* _AIM OF THE TASK_
For the data that follows, print the line with "delivery date: 2016-07-17 -> 2016-07-23", the line with "total: 1710.89 -> 1565.42", and all lines between them, exactly as they stand. Omit pictures and add nothing.

* _GIVEN DATA_
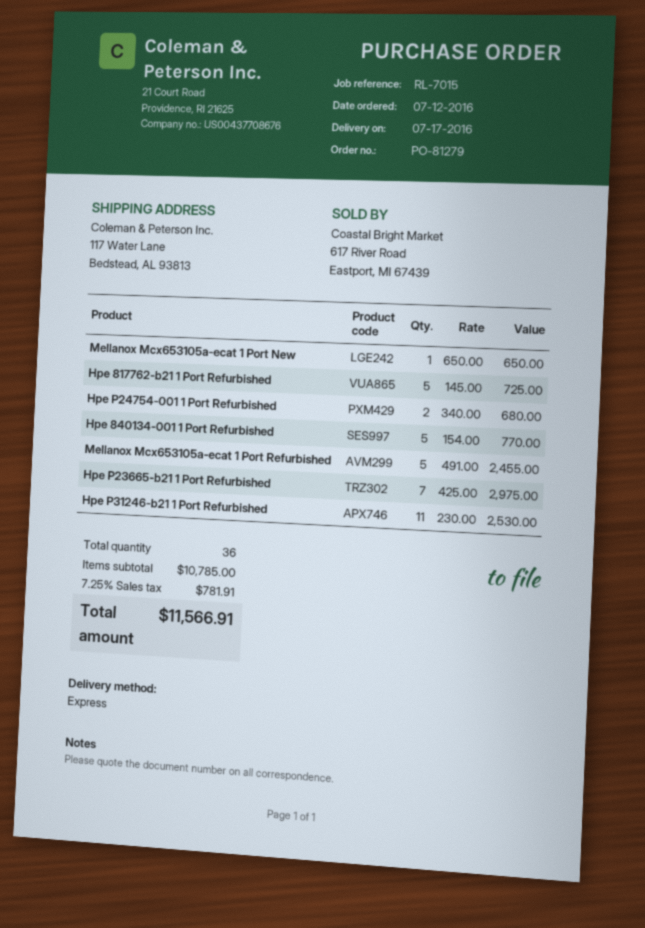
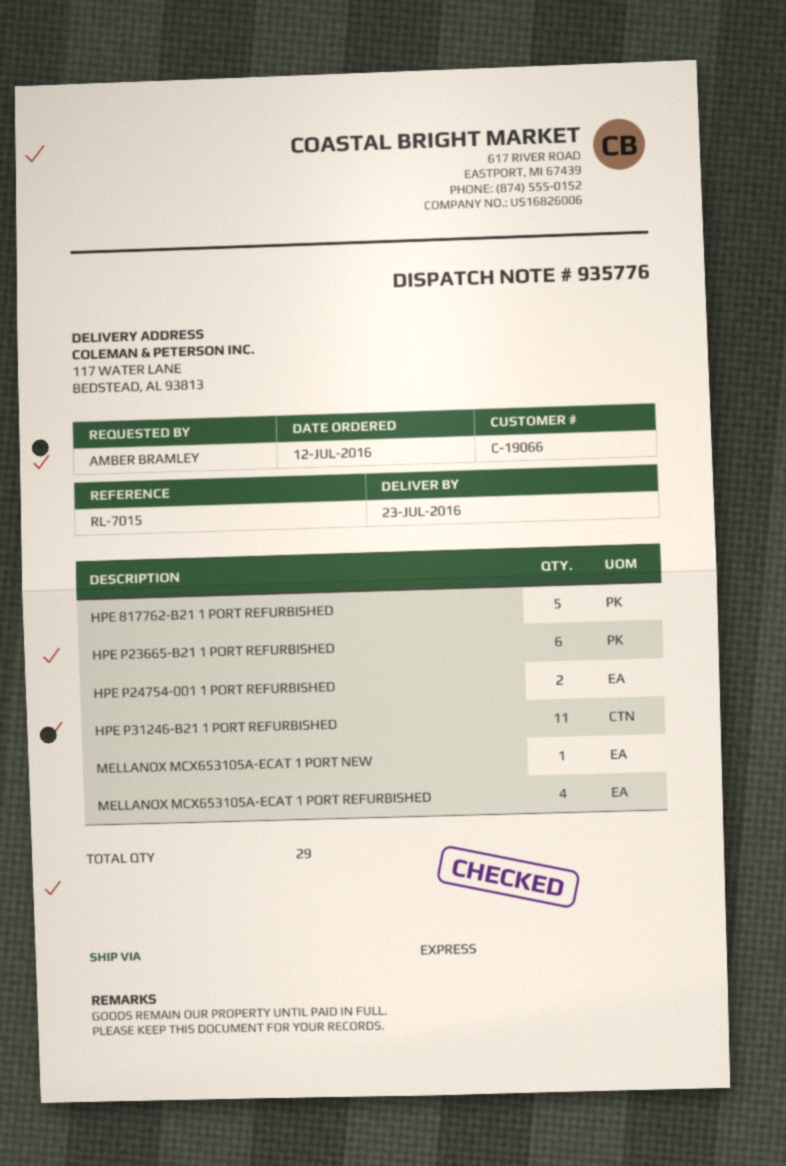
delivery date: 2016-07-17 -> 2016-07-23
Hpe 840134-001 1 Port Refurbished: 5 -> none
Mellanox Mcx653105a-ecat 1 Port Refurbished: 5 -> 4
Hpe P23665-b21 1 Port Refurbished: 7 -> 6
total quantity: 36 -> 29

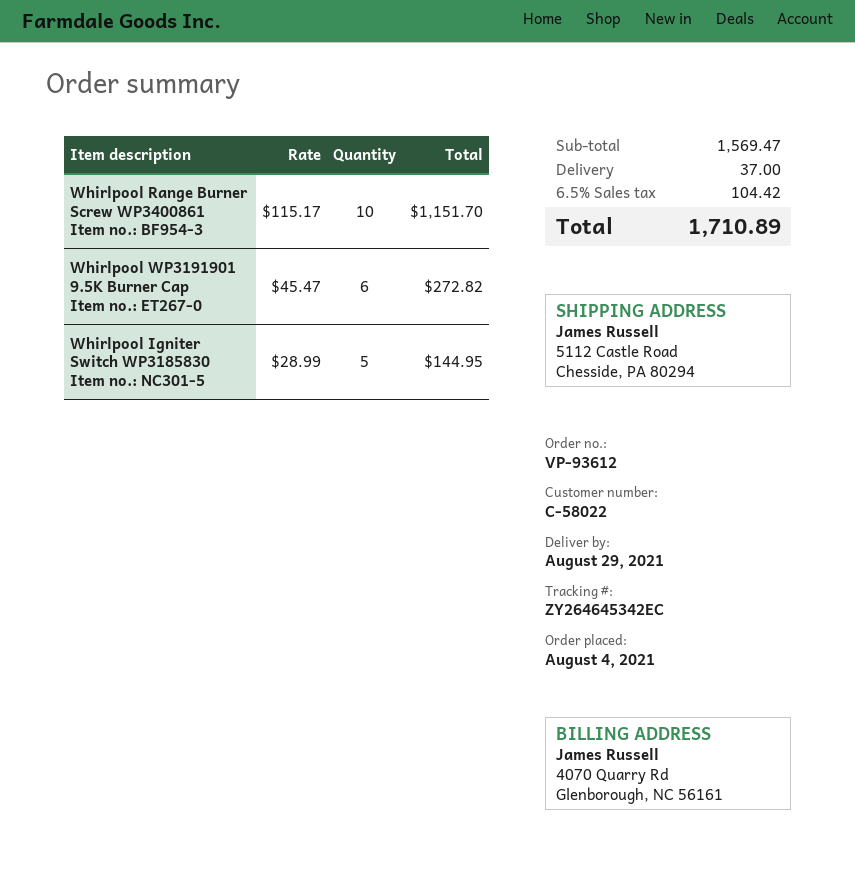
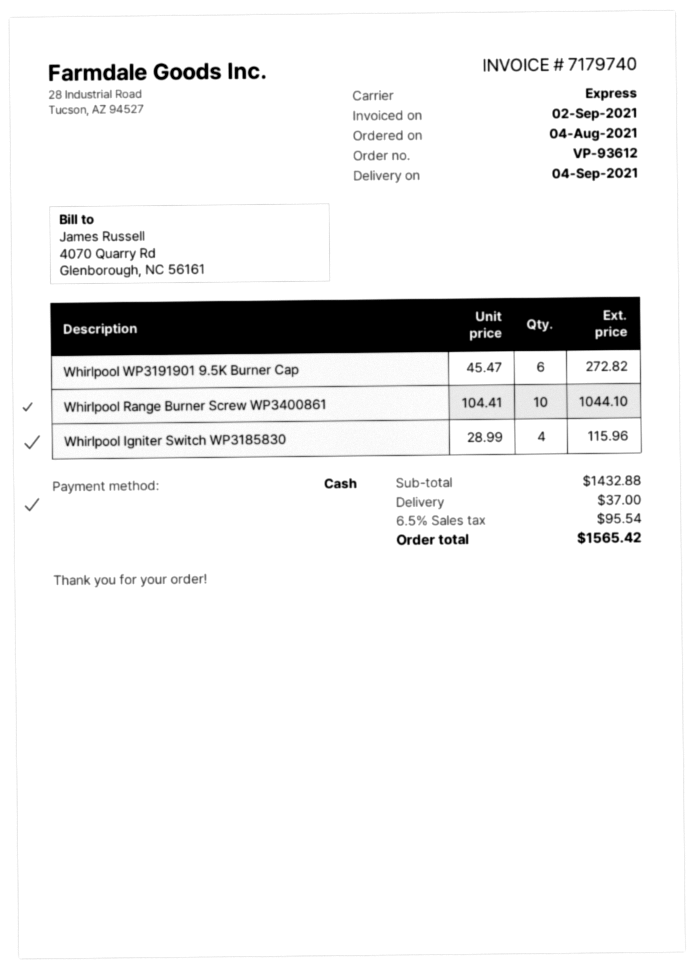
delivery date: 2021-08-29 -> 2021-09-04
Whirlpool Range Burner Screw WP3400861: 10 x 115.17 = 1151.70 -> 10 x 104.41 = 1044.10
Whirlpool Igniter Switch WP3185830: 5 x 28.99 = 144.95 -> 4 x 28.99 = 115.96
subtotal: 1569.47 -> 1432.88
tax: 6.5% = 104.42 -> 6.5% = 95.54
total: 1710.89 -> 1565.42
* * *
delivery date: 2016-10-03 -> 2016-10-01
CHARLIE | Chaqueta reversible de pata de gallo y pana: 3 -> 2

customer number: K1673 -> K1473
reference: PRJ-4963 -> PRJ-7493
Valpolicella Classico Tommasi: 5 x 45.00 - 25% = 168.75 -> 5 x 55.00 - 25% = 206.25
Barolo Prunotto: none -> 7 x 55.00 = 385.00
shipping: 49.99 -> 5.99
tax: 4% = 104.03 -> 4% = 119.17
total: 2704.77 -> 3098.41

* _RESPONSE TO THIS EXERCISE_
delivery date: 2016-07-17 -> 2016-07-23
Hpe 840134-001 1 Port Refurbished: 5 -> none
Mellanox Mcx653105a-ecat 1 Port Refurbished: 5 -> 4
Hpe P23665-b21 1 Port Refurbished: 7 -> 6
total quantity: 36 -> 29

delivery date: 2021-08-29 -> 2021-09-04
Whirlpool Range Burner Screw WP3400861: 10 x 115.17 = 1151.70 -> 10 x 104.41 = 1044.10
Whirlpool Igniter Switch WP3185830: 5 x 28.99 = 144.95 -> 4 x 28.99 = 115.96
subtotal: 1569.47 -> 1432.88
tax: 6.5% = 104.42 -> 6.5% = 95.54
total: 1710.89 -> 1565.42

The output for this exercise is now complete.